Yapay Zeka Nedir Hakkında Bilgi
Yapay zeka’nın en somut uygulamaları uzman sistemlerdir; bu sistemler, bir çok alanda alınması gereken kararlarda, uzmanların o alandaki bilgilerini bellekte saklayabilen kararların alınmasına yardımcı olan yazılımlardır. Bunların kullanımı sanayi de dahil olmak üzere bankacılıktan, mâliyeye ve hatta tıbba varıncaya kadar, birçok alanı kapsar.
Lisp’ten Bulanık Mantığa
Yapay Zeka ile ilgili özel dillerin yerini giderek uygulaması daha kolay programlama yöntemleri alıyor.
Fortran dilinin ortaya çıkışından iki yıl sonra, 1950’lerin sonlarında, John McCarthy, Massachusetts lnstitute of Technology’de yeni bir mantıksal programlama yöntemi tanımladı. Lisp adını verdiği bu program, ağaç biçiminde yapılanmış veri listelerini göz önüne alarak işlem yapabiliyordu. Lisp’in babası olan bu matematikçi, bu suretle, matrisli denklem işlemlerini kolaylaştırmaya çalıştı, ama diğer yandan, o zamana kadar klasik algoritma gösterimiyle sınırlı kalmış yeni bir bilim dalı olan yapay zekanın ihtiyaçlarına da birtakım cevaplar getirdi. Lisp’te simgeler listesi ağaçlar biçiminde düzenlenmiştir; bunlar, otomatik seçme işlevlerini veya dallar arasında yönelme işlevlerini yerine getirir: tasarımcı böylece, karmaşık programlar kurma işinin teknik zorluklarından kurtulmuş olur. 1970’li yıllarda araştırmacı, programcı ve bilişimci, yapay zekalı özel bilgisayarlar için Lisp programının birçok versiyonunu yazdılar. 1982’de bu diller arasında standartlaşmaya gidildi ve Common-Lisp doğdu.
Fransa’da, İnria Enstitüsü’nde, Jérôme Chailloux ve ekibi 1981 yılında yeni bir Lisp programı geliştirdiler. Bu program Lisp’i, yapay zekalı pahalı özel aygıtlardan klasik bilgisayarlara, özellikle de yeni grafik çalışma istasyonlarına taşımayı amaçlıyordu. Fransa’da yapılan bu çalışmalar, 1988 yılında, Lisp’in Avrupa versiyonu olan EU-Lisp’in ortaya çıkmasıyla sonuçlandı. Bu program Amerikalılann Common-Lisp’iyle birleşecek ve uluslararası tek bir standarda gidilecekti; böylelikle 1992’de ISO-Lisp gerçekleştirildi.
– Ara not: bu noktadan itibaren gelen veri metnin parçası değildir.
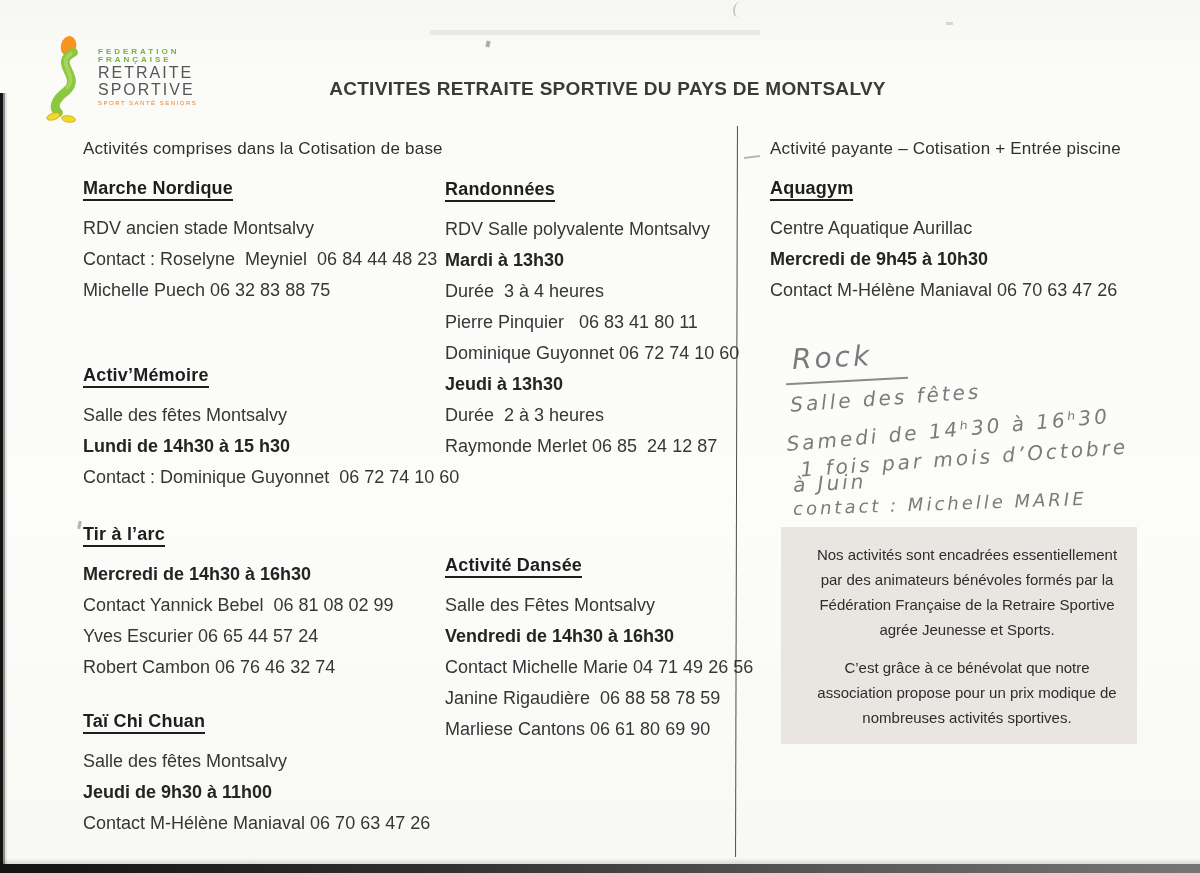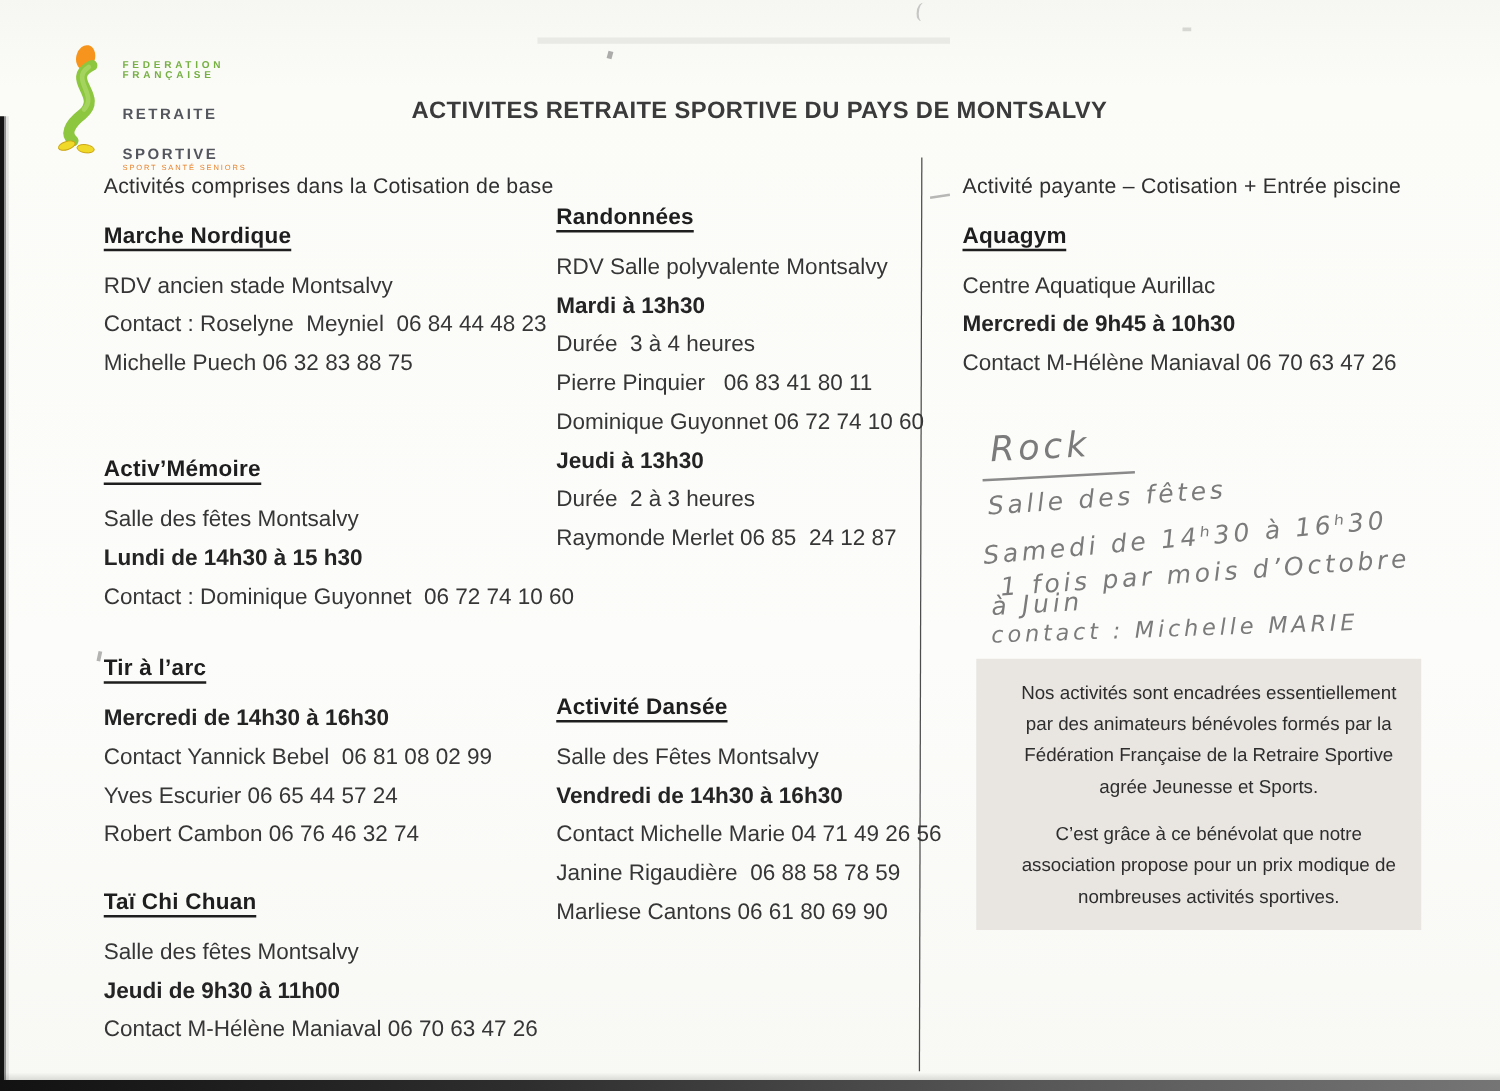"RETRAITE" .logo-big { font-size: 12px -> 16px; font-weight: bold -> normal; margin-top: 20px -> none }
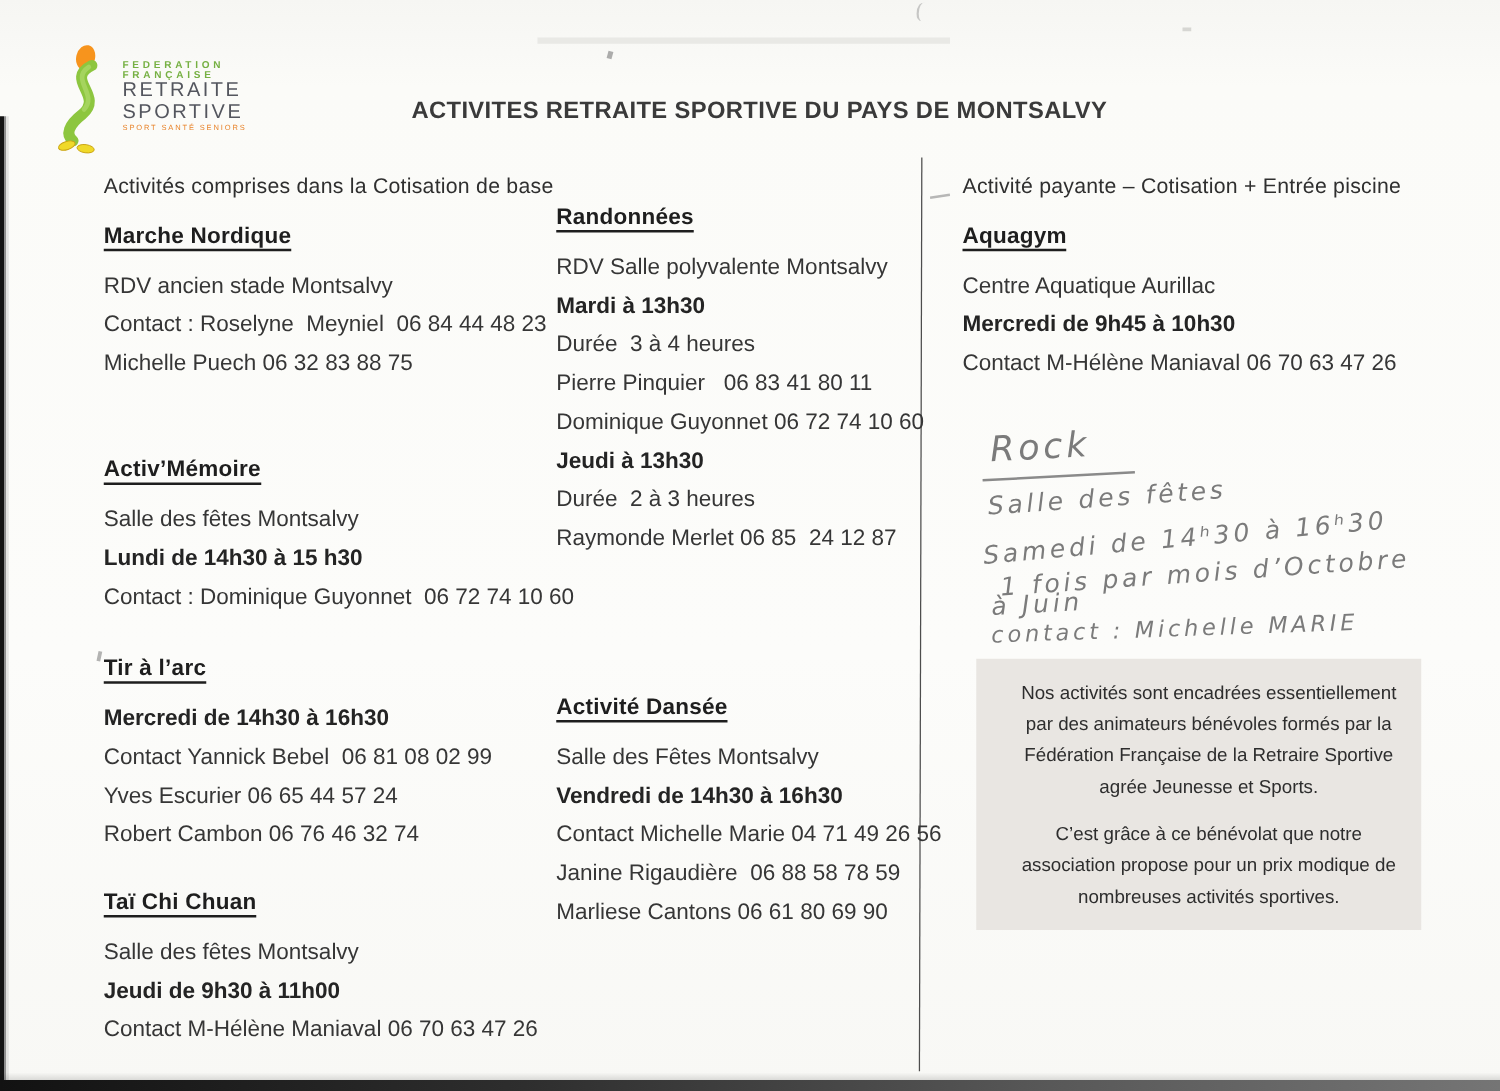"Randonnées" div.block { top: 163px -> 179px }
Yapay zeka ile ilgili ikinci program Prolog, Aix-Marseille Üniversitesi’nden Alain Colmerauer ve ekibince 1973’te tasarlandı. Bu programdan, Japon araştırmacıların iddialı programı beşinci kuşakın gerçekleştirilmesi için yararlanıldı. Prolog aynı zamanda, uzman sistemlerin yazılmasını basitleştiren ve yeni yeni ortaya çıkan, zorlamalarla programlama yöntemlerinin de temelini oluşturur: bu zorlamalar, bir uygulama alanını belirler, bu alana ait olma veya bunun dışında kalma sınırları veya kurallarını tanımlar.
Programlamayı kolaylaştırmak ve kullanım kolaylığı sağlamak için daha başka diller de geliştirilmiştir, ama en ileri araştırmalar bulanık mantık alanında yapılmaktadır; bu, California Berkeley Üniversitesi’nden Lotfi A. Zadeh tarafından 1965’te geliştirilen, bulanık kümeler adı verilen matematik kuramına dayanır.
Bu kuram, insan davranışının özelliği olan kararsızlık, belirsizlik ve çok yöne çekilebilirlik kavramlarını göz önüne alır. Bu yeni mantık, nöron ağlarıyla nöron yapısı, beynimizdeki nöronların çalışmasını ömek alınarak oluşturulmuş bilişim sistemleriyle birleştirildiğinde, yapay zeka daha « insanlaşmış », esneklik kazanmış ve daha kolay kullanılabilir hale gelmiş olacaktır.